Action item
Take the data below and extract the lines from the one with "[448,181,459,192] in -> [690,296,705,309] of" to the one with "[246,403,318,419] doens't ->", inclusive, exactly as written.

Before-and-after change records
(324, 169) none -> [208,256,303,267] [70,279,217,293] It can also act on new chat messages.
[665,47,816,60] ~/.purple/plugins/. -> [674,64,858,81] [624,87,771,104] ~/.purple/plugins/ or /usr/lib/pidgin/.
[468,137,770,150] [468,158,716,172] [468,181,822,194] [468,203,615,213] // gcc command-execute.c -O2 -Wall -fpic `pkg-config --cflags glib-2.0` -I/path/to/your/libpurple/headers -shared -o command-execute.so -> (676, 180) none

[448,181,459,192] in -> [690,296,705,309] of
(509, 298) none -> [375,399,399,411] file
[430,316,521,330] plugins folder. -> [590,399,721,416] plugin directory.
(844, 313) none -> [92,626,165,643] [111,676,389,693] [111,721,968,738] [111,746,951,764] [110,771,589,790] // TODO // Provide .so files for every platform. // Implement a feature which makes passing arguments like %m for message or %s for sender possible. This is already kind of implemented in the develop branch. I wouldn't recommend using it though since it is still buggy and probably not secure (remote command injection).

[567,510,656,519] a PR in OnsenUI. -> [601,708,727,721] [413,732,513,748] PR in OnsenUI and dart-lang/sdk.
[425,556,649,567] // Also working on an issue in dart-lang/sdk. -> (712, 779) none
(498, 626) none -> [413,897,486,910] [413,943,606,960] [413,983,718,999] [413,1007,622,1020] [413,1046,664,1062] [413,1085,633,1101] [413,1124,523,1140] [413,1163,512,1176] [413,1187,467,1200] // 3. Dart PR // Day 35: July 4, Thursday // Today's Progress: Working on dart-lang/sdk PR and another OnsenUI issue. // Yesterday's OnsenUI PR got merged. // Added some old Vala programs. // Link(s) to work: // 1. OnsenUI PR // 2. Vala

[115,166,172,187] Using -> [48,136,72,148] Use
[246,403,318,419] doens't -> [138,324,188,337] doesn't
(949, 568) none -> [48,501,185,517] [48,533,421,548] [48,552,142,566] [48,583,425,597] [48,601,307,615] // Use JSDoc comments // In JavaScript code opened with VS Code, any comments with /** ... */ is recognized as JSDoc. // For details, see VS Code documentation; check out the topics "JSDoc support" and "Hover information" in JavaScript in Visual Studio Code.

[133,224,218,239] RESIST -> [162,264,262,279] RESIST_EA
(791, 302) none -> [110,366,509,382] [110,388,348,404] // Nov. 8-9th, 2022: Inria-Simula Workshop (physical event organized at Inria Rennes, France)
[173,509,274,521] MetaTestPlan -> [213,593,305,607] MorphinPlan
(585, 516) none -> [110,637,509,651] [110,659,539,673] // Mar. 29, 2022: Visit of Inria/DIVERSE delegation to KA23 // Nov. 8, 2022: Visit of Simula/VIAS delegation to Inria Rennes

Task solution
[448,181,459,192] in -> [690,296,705,309] of
(509, 298) none -> [375,399,399,411] file
[430,316,521,330] plugins folder. -> [590,399,721,416] plugin directory.
(844, 313) none -> [92,626,165,643] [111,676,389,693] [111,721,968,738] [111,746,951,764] [110,771,589,790] // TODO // Provide .so files for every platform. // Implement a feature which makes passing arguments like %m for message or %s for sender possible. This is already kind of implemented in the develop branch. I wouldn't recommend using it though since it is still buggy and probably not secure (remote command injection).

[567,510,656,519] a PR in OnsenUI. -> [601,708,727,721] [413,732,513,748] PR in OnsenUI and dart-lang/sdk.
[425,556,649,567] // Also working on an issue in dart-lang/sdk. -> (712, 779) none
(498, 626) none -> [413,897,486,910] [413,943,606,960] [413,983,718,999] [413,1007,622,1020] [413,1046,664,1062] [413,1085,633,1101] [413,1124,523,1140] [413,1163,512,1176] [413,1187,467,1200] // 3. Dart PR // Day 35: July 4, Thursday // Today's Progress: Working on dart-lang/sdk PR and another OnsenUI issue. // Yesterday's OnsenUI PR got merged. // Added some old Vala programs. // Link(s) to work: // 1. OnsenUI PR // 2. Vala

[115,166,172,187] Using -> [48,136,72,148] Use
[246,403,318,419] doens't -> [138,324,188,337] doesn't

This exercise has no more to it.